Problem requirements >>
Only the lines from the one with "FireFox Extension using TypeScript and SCSS." through the last line of the records below belong in your answer, reproduced exactly and with the pictures left out.

[Before-and-after change data]
━━━━━━━━━━━━━━━━━━━━━━━━━━━━━━

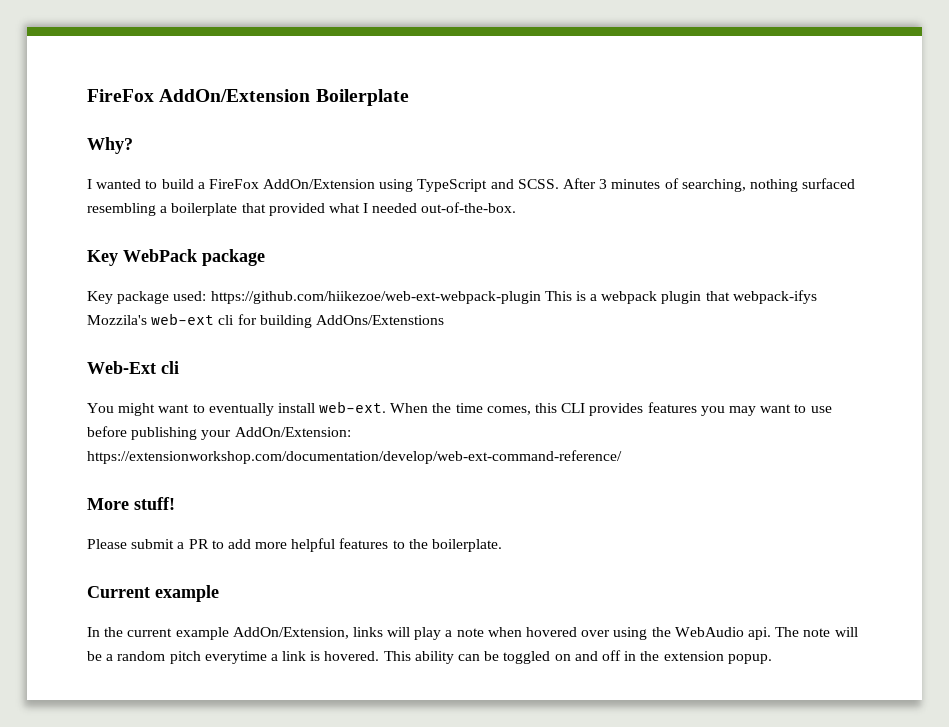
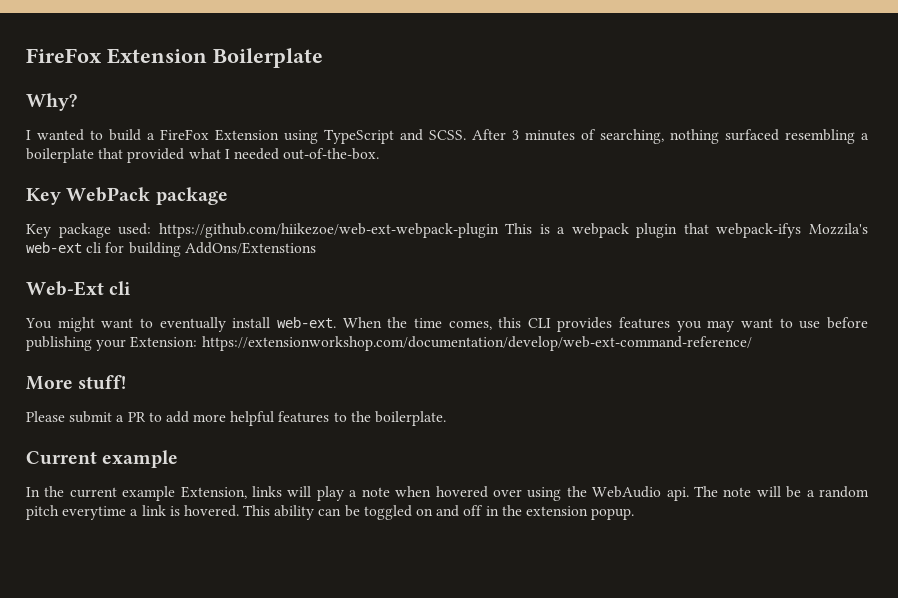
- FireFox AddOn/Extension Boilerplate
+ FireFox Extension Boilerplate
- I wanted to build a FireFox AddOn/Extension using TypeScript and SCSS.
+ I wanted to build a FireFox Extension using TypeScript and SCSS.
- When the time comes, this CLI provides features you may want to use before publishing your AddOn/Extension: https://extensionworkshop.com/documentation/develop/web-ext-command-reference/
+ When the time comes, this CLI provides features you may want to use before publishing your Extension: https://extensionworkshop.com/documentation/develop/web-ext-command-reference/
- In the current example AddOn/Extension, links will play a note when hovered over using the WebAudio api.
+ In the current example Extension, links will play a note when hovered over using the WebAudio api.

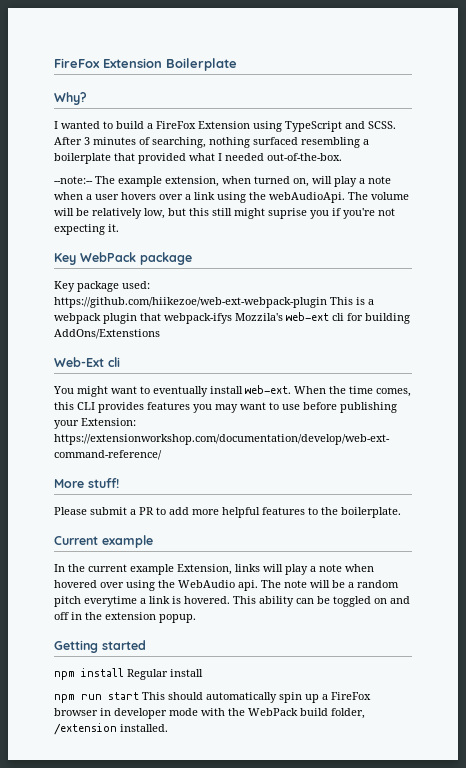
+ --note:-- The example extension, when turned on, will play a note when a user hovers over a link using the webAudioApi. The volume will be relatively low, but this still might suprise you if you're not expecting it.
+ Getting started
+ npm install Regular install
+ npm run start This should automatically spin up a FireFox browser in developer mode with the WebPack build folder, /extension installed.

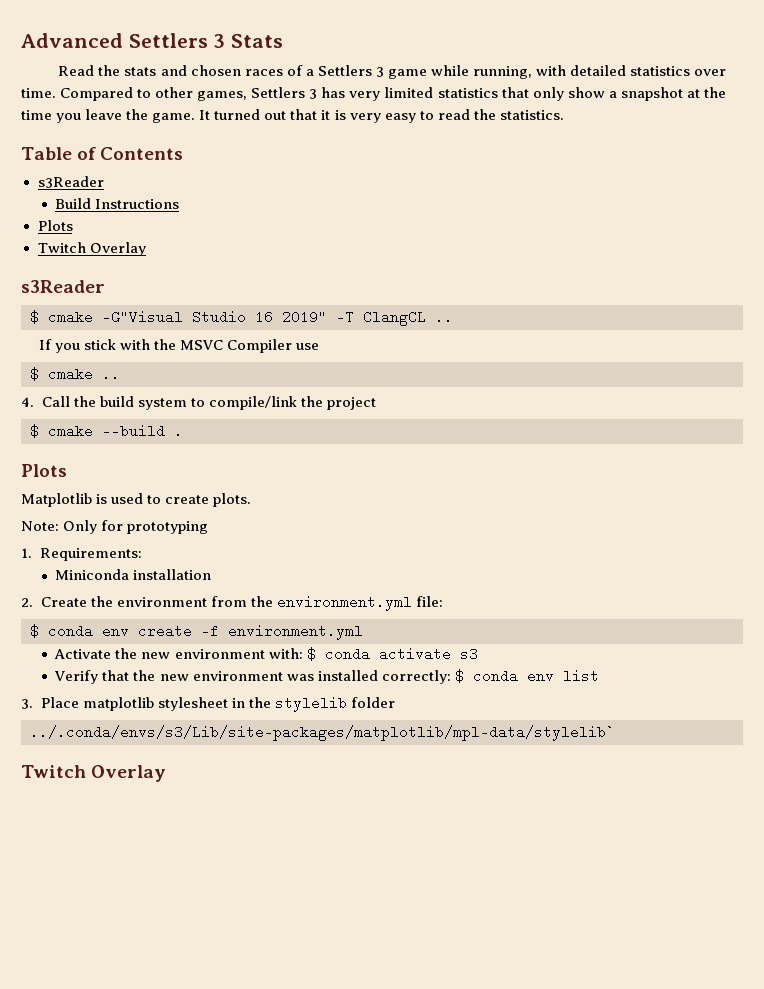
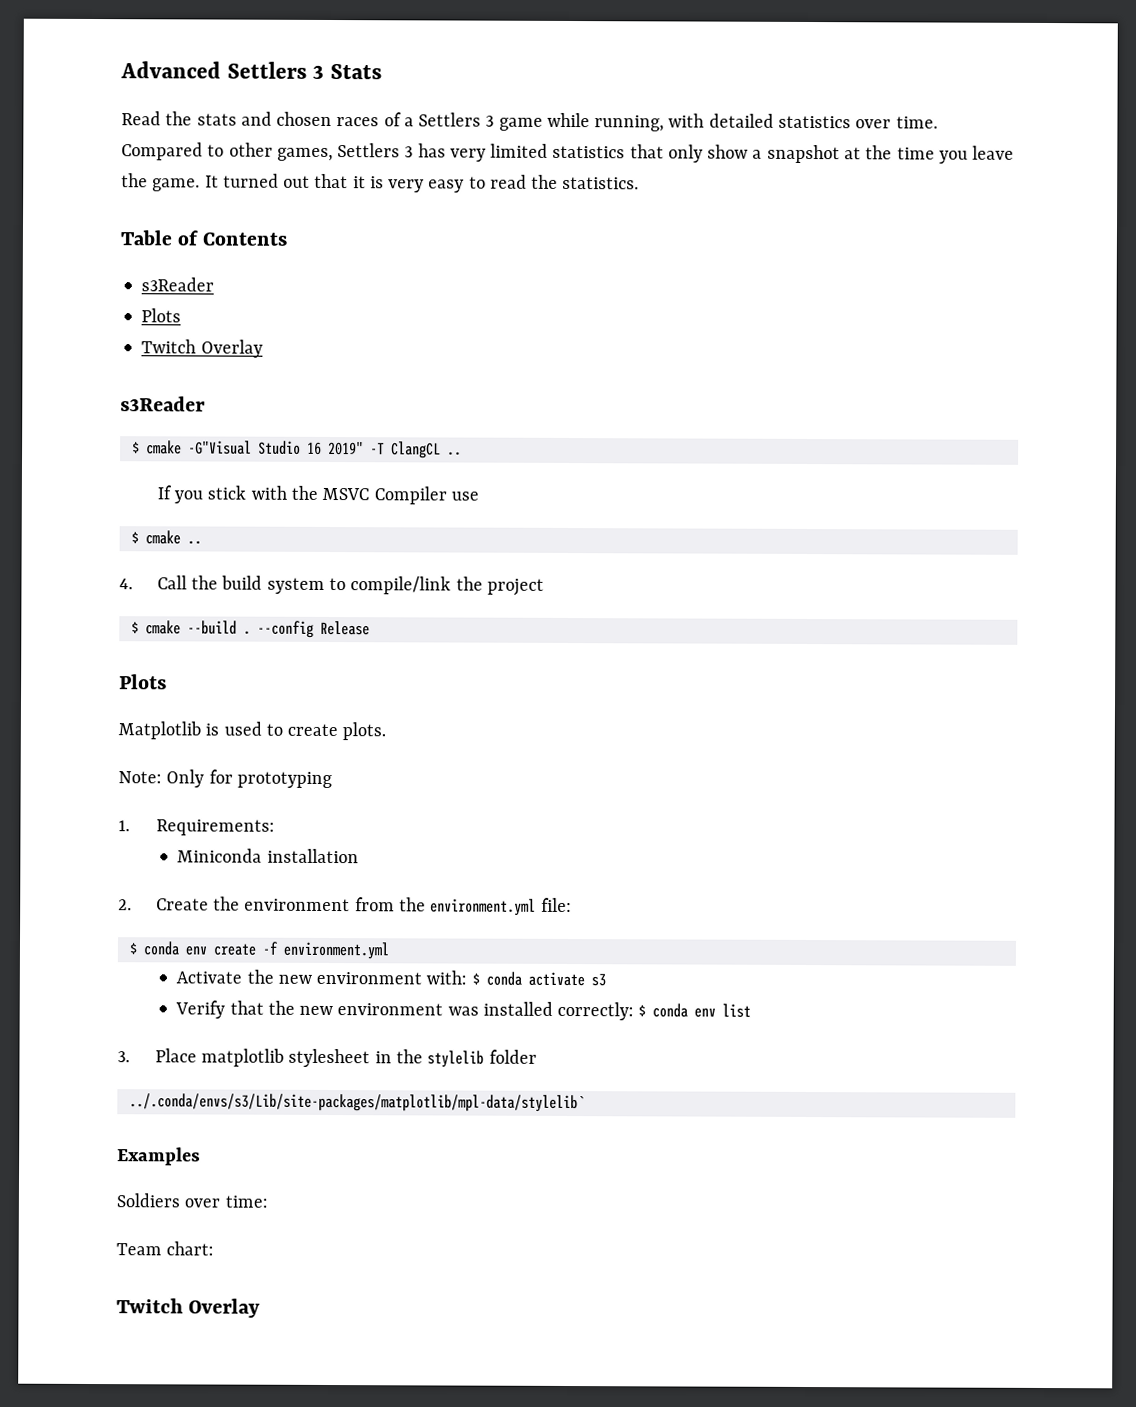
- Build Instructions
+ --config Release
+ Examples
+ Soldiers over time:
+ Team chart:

━━━━━━━━━━━━━━━━━━━━━━━━━━━━━━

Result for this exercise >>
+ I wanted to build a FireFox Extension using TypeScript and SCSS.
- When the time comes, this CLI provides features you may want to use before publishing your AddOn/Extension: https://extensionworkshop.com/documentation/develop/web-ext-command-reference/
+ When the time comes, this CLI provides features you may want to use before publishing your Extension: https://extensionworkshop.com/documentation/develop/web-ext-command-reference/
- In the current example AddOn/Extension, links will play a note when hovered over using the WebAudio api.
+ In the current example Extension, links will play a note when hovered over using the WebAudio api.

+ --note:-- The example extension, when turned on, will play a note when a user hovers over a link using the webAudioApi. The volume will be relatively low, but this still might suprise you if you're not expecting it.
+ Getting started
+ npm install Regular install
+ npm run start This should automatically spin up a FireFox browser in developer mode with the WebPack build folder, /extension installed.

- Build Instructions
+ --config Release
+ Examples
+ Soldiers over time:
+ Team chart:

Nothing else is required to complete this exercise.